For the analysis, we included 35,650 febrile children (median age 2.8 years [IQR 1.3–5.6], 54.6% male). The different EDs varied substantially in patients who were referred (range: 4.9%–99.2%), were ill appearing (range: 0.8%–47.4%), or had any comorbidity (range: 5.1%–65.3%) (Table 2). The most common infections were upper respiratory tract (n = 18,783, 52.7%), lower respiratory tract (n = 5,167, 14.5%), gastrointestinal tract (n = 3,694, 10.4%), and undifferentiated fever (n = 2,784, 7.8%). The incidence of sepsis and central nervous system infections was low (n = 270, 0.8%). The majority of the children had a presumed viral infection (n = 20,383, 57.2%); presumed bacterial infections occurred in 22.1% of the patients (definite bacterial/bacterial syndrome, 4.1%; probable bacterial, 18.1%), and unknown bacterial/viral infections in 14.6% (n = 5,200) (Table 3).
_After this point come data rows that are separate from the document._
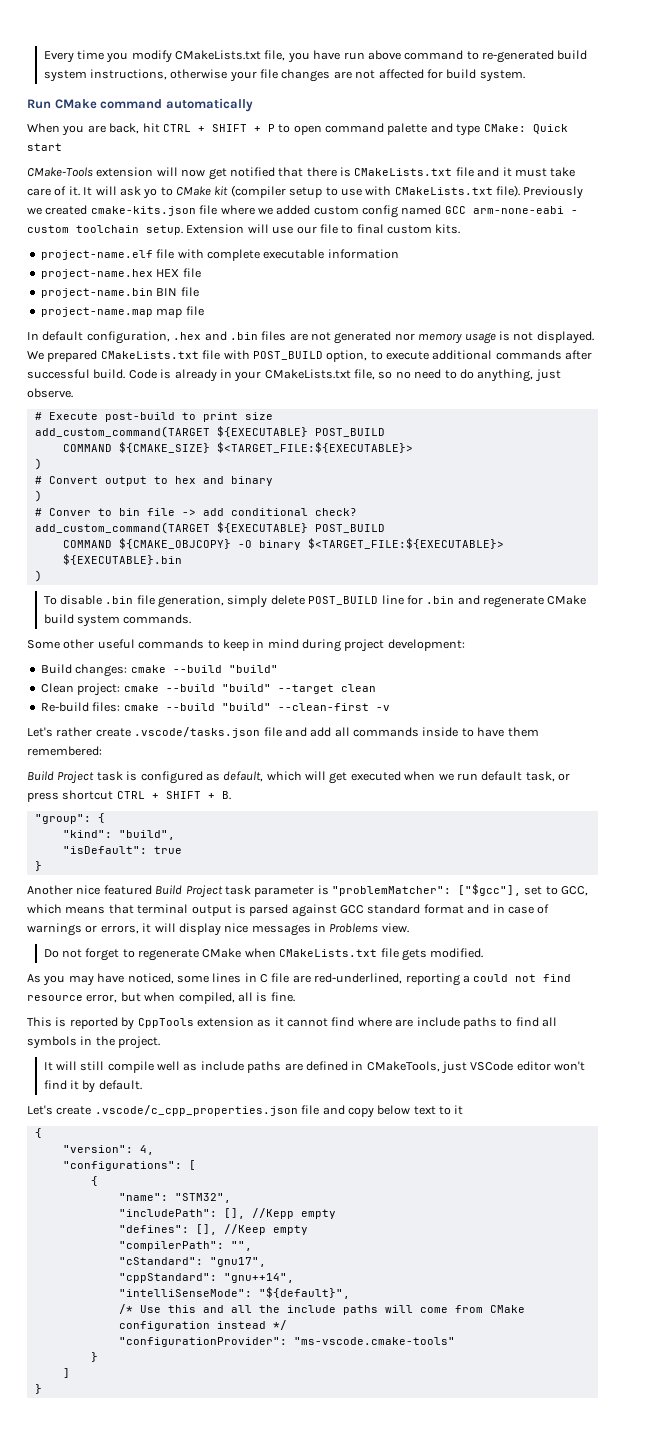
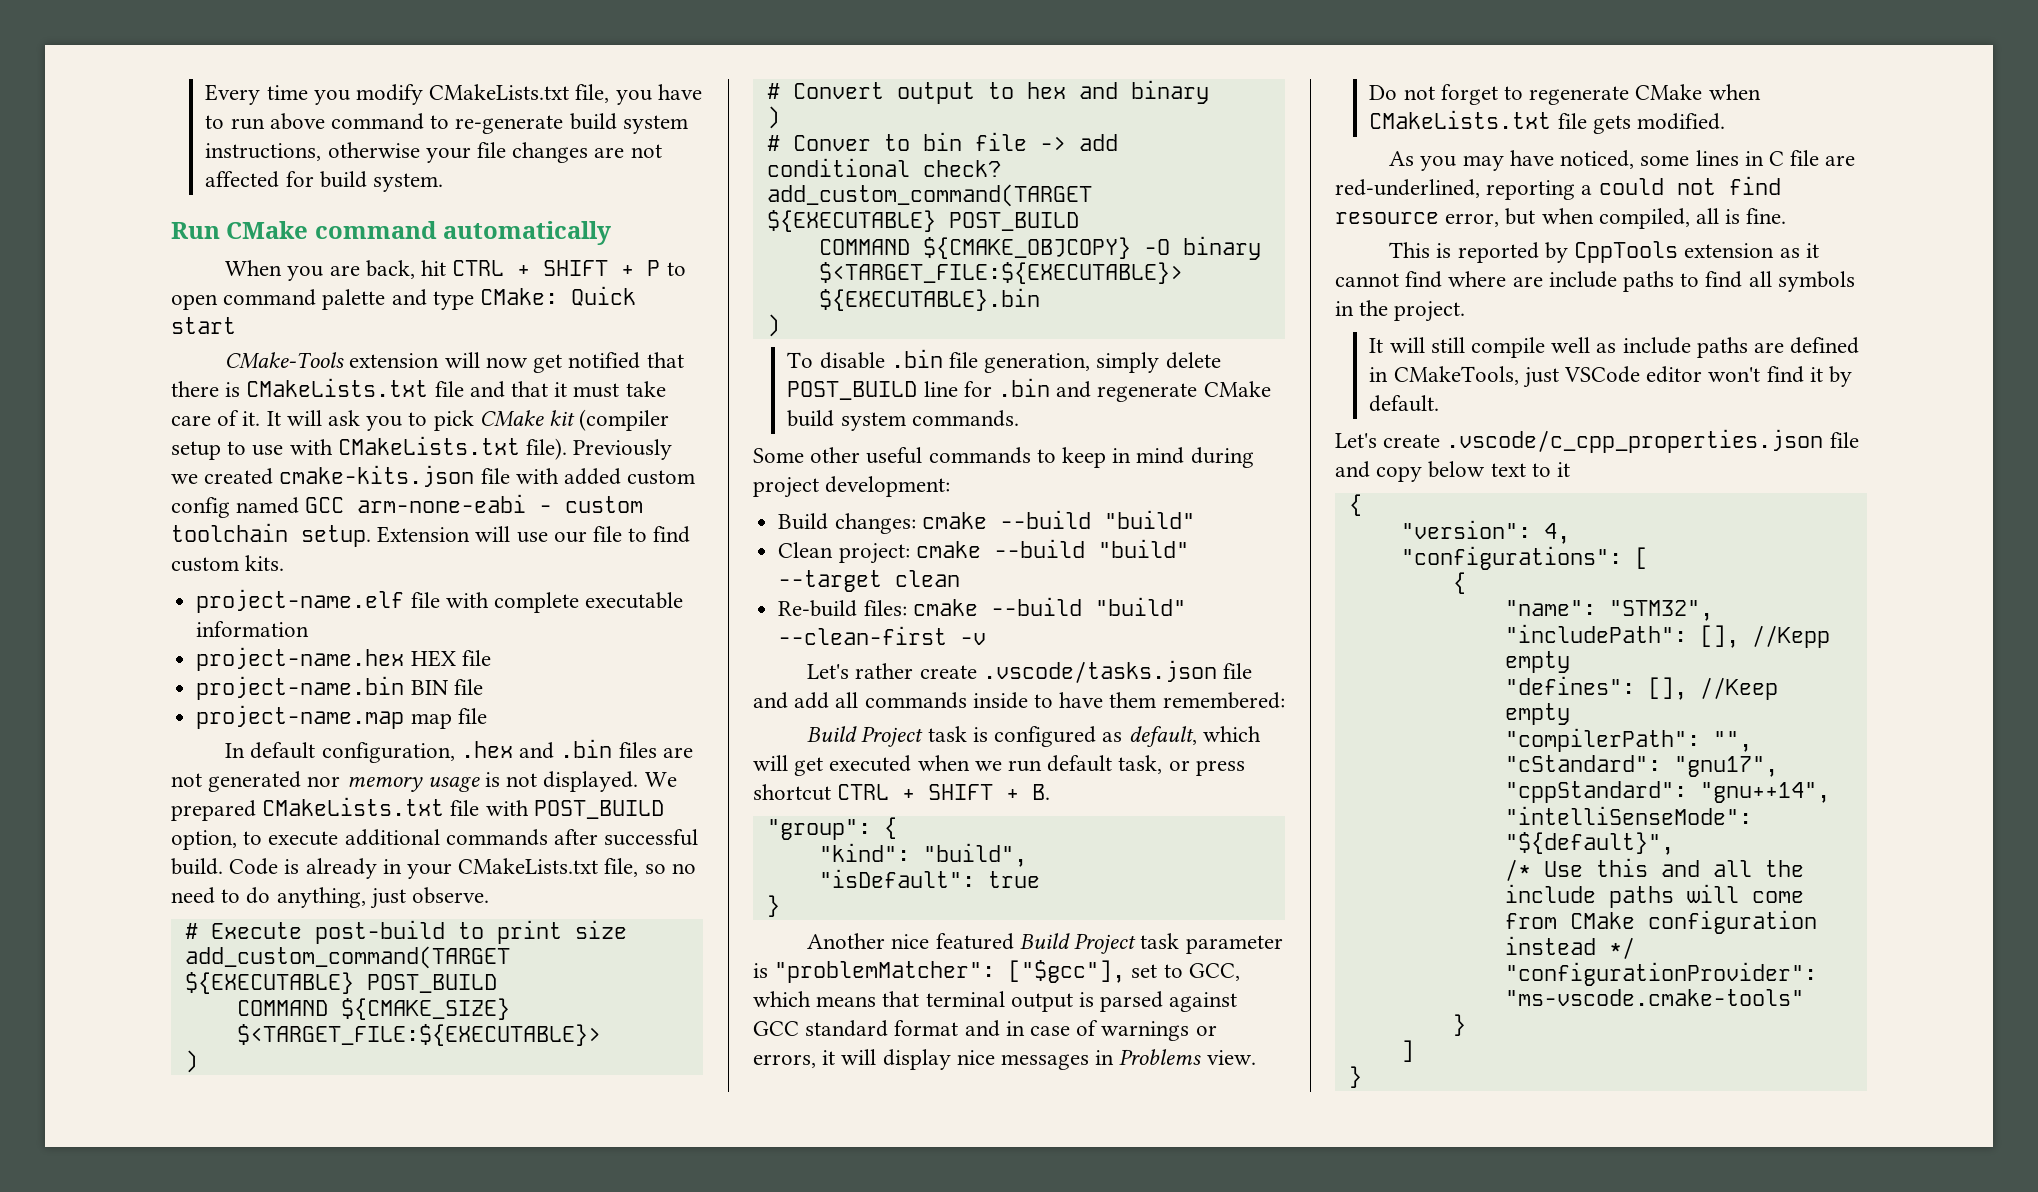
(341, 55) none -> [205,115,225,129] to
[482,50,555,63] re-generated -> [455,115,564,134] re-generate
(500, 172) none -> [511,381,549,397] that
[143,187,173,199] yo to -> [366,410,474,431] you to pick
[220,205,273,215] where we -> [515,468,559,484] with
[356,224,384,234] final -> [653,526,691,543] find

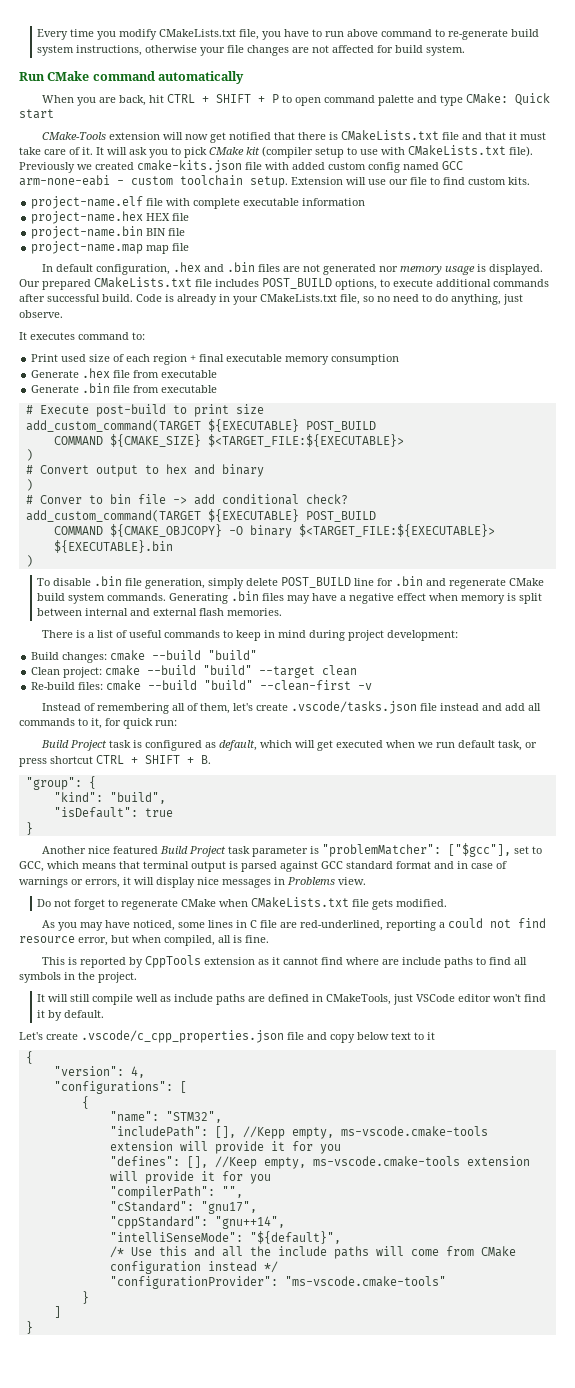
[506,771,677,792] [171,797,664,821] [171,830,237,850] not displayed. We prepared CMakeLists.txt file with POST_BUILD option, -> [489,264,544,275] [19,277,377,290] displayed. Our prepared CMakeLists.txt file includes POST_BUILD options,
(490, 895) none -> [19,332,145,340] [31,354,400,365] [31,368,218,378] [31,383,218,393] // It executes command to: // Print used size of each region + final executable memory consumption // Generate .hex file from executable // Generate .bin file from executable
[753,447,861,463] // Some other -> [169,591,543,604] [37,608,283,616] [42,630,128,638] Generating .bin files may have a negative effect when memory is split between internal and external flash memories. // There is a list of
[807,663,914,679] Let's rather -> [42,703,254,714] Instead of remembering all of them, let's
(1253, 671) none -> [440,703,480,711] instead
[972,692,1285,709] inside to have them remembered: -> [78,718,177,729] to it, for quick run:
[1504,651,1570,673] [1504,676,1778,700] [1504,703,1570,725] empty // "defines": [], //Keep empty -> [291,1126,488,1139] [109,1141,341,1154] [109,1156,530,1169] [109,1171,271,1184] empty, ms-vscode.cmake-tools extension will provide it for you // "defines": [], //Keep empty, ms-vscode.cmake-tools extension will provide it for you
Tab. 2. Patient characteristics of the study population (n = 35,650).
Patient characteristics of the study population (<i>n =</i> 35,650).
Tab. 3. Patient characteristics of the study population: Outcomes, n = 35,650.
Patient characteristics of the study population: Outcomes, <i>n =</i> 35,650.

Overall antibiotic prescriptions

The overall antibiotic prescription rate was 31.9% (n = 11,371), of which 67.2% (7,636/11,731) were oral administrations and 31.3% (3,564/11,371) were administered intravenously or intramuscularly (153 children received a single dose at the ED). One-third of patients were treated with antibiotics for over 7 days (3,534/9,391, 37.6%) (S1 Fig). The types of antibiotics most often prescribed were penicillins with extended spectrum (3,220/11,371, 28.3%), combinations of penicillins with beta-lactamase inhibitors (2,309/11,371, 20.3%), and beta-lactamase sensitive penicillins (2,001/11,371, 17.6%). Half of the prescribed antibiotics were broad-spectrum agents (5,887/11,371, 51.7%). The most prescribed broad-spectrum antibiotics were combinations of penicillins with beta-lactamase inhibitors (2,309/11,371, 20.3%), second-generation cephalosporins (1,154/11,371, 10.1%), and third-generation cephalosporins (1,097/11,371, 9.6%) (Table 4; Fig 2).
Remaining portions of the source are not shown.